Nye County was one of seven Nevada counties affected when the Nevada Department of Health and Human Services announced the elevated disease transmission criteria for determining whether a county must revert to Phase 1 of the state’s reopening plan for bars.
Gov. Steve Sisolak on Thursday said bars that don’t serve food will be forced to once again close in certain counties, a directive which will go into effect at 11:59 p.m. Friday, July 10.
“Congregating at bars poses a significant risk and is one of the most dangerous things we can do right now,” Sisolak said. “Across the country we have seen far too many instances where hospital capacities are fine one day, and then are overwhelmed the next with increased COVID-19 patients. We do not want that to happen here.”
When DHHS on Friday announced the elevated disease transmission criteria for determining whether a county must revert to Phase 1 for bars, it was announced that counties that met two of the three criteria would be considered “Elevated Disease Transmission” counties, subject to the restrictions as laid out by Sisolak on Thursday.
The criteria measures average number of tests per day, the case rate and the test positivity rate.
The first number is the average number of cases resulted during the previous week in a county, divided by the number of people living in the county. This number is then multiplied by 100,000 to control for varying populations in counties. Counties that average fewer than 150 tests per day will meet this criteria. Nye County’s number is barely half that at 77.5, joining Douglas, Eureka, Humboldt, Lincoln, Lyon, Pershing and Storey counties as meeting the criteria.
The second number is the total number of cases diagnosed as positive and reported over a two-week period divided by the number of people living in the county. This number is then multiplied by 100,000 to control for varying populations in counties. Counties with a case rate higher than 100 will meet this criteria. Nye is more than twice that number at 204.6, joining Clark, Elko, Lander and Washoe counties in meeting that criteria.
The third number is the total number of cases diagnosed as positive averaged over a seven-day period, with a seven-day lag, divided by the number of people living in the county. Counties that have a case rate higher than 25 and a test positivity rate higher than 7% will meet this criteria. Nye is at 18%, higher than all but Humboldt and Lander counties and joining Carson, Clark, Elko, Lyon and Washoe counties in meeting that criteria.
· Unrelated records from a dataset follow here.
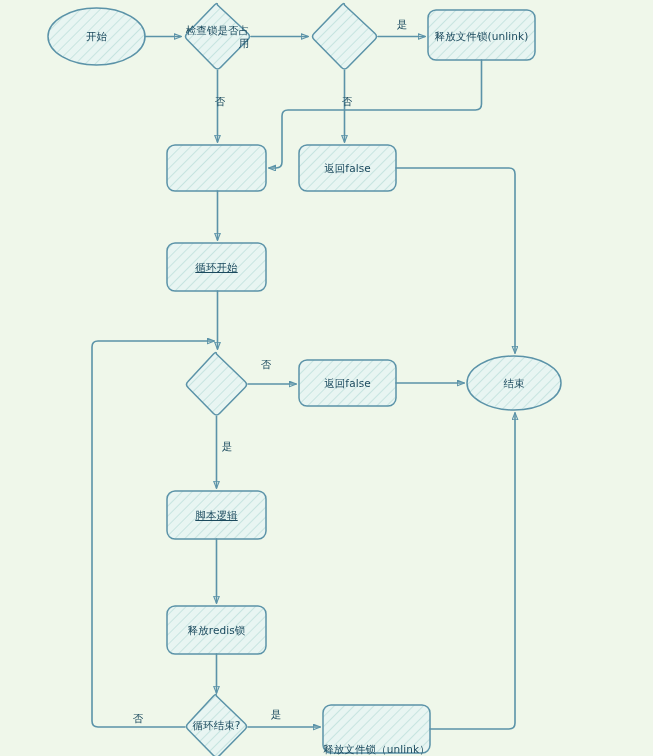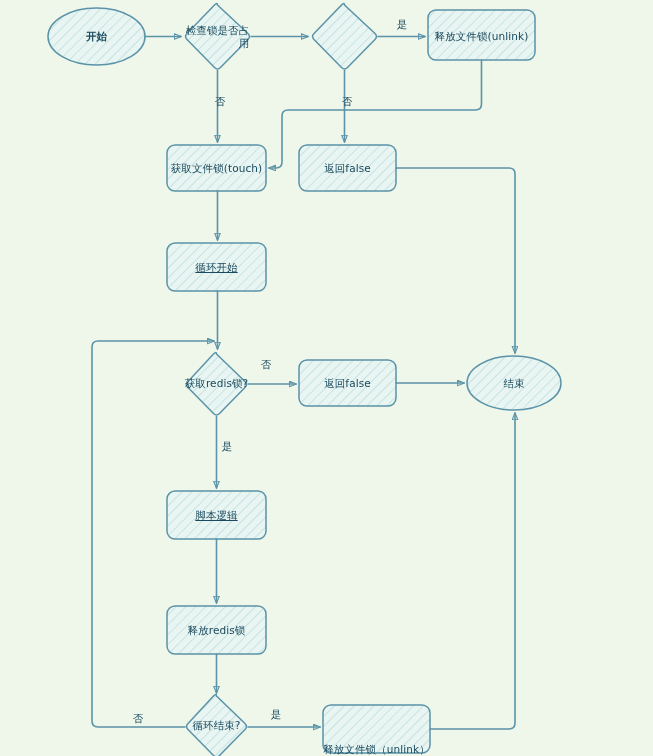"开始" div.node-label { font-weight: bold -> none }
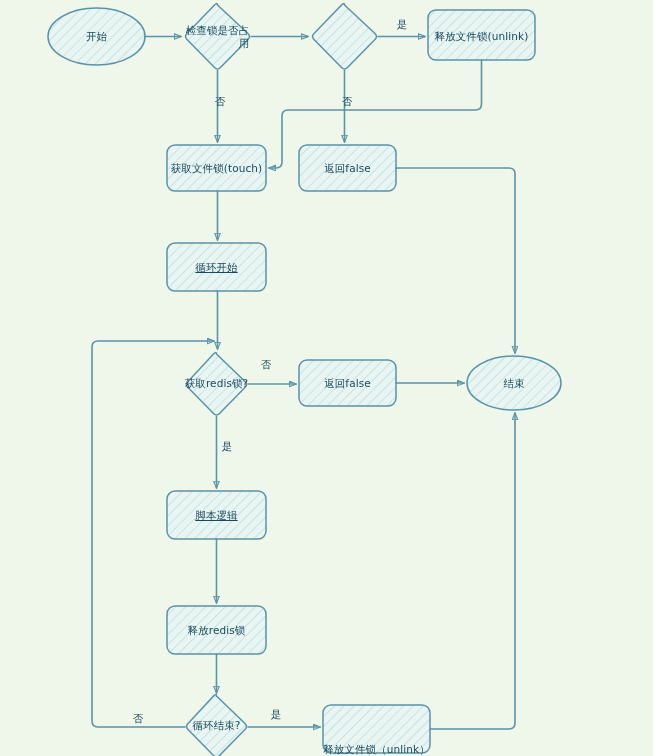"获取文件锁(touch)" div.node-label { html: <div>获取文件锁(touch)</div> -> none }
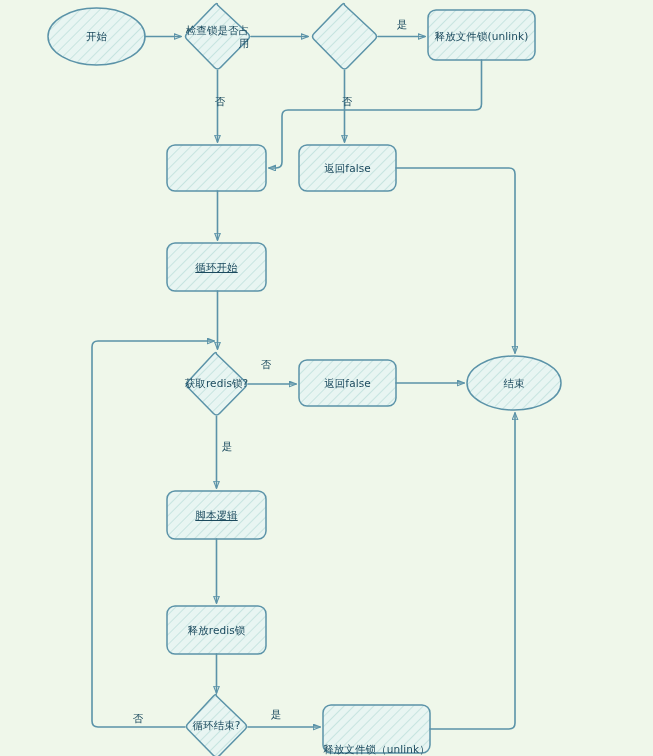"获取redis锁?" div.node-label { html: <div>获取redis锁?</div> -> none }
By comparison, Esmeralda, Eureka, Lincoln, Mineral, Pershing and Storey counties were at 0%, White Pine is at 1%, and Churchill is at 2%.
Nye is the only county in the state that meets all three of the criteria, while Clark, Elko, Humboldt, Lander, Lyon and Washoe each meet two and will be subject to the restrictions.
Counties will be reevaluated no earlier than two weeks and must show positive trends in two of the three risk criteria to be allowed to reopen. In addition to reducing their elevated disease transmission risk, counties must also submit a reopening plan that includes mitigation initiatives and compliance plans to the Department of Health and Human Services for approval to reopen. The first seven counties will be reevaluated Friday, July 24.
Additional counties who are deemed an Elevated Transmission Risk County may be added to this list based on the criteria at any time and will be re-evaluated on their own two week schedule.
Under the directive, bars, pubs, taverns, distilleries, breweries and wineries that don’t serve food are closed to the public but may offer curbside pickup or home delivery where allowed by local authorities. Customers cannot congregate while waiting for curbside pickup.
Bars, pubs, taverns, breweries, distilleries and wineries not licensed to serve food and located in a county with an Elevated Disease Transmission shall close and remain closed, including these same establishments located in restricted or nonrestricted gaming establishments. They are permitted to offer curbside delivery and home delivery where permitted by local code or ordinance.
Restaurants and food establishments, bars, pubs, taverns, breweries, distilleries and wineries licensed to serve food in a restaurant-type setting, including those in a restricted or nonrestricted gaming establishment, must close bar tops and bar areas to customers, but bar beverages may be served at tables outside of the bar area for on-site consumption. Customers must only be served via table services and may not order from a bar top area.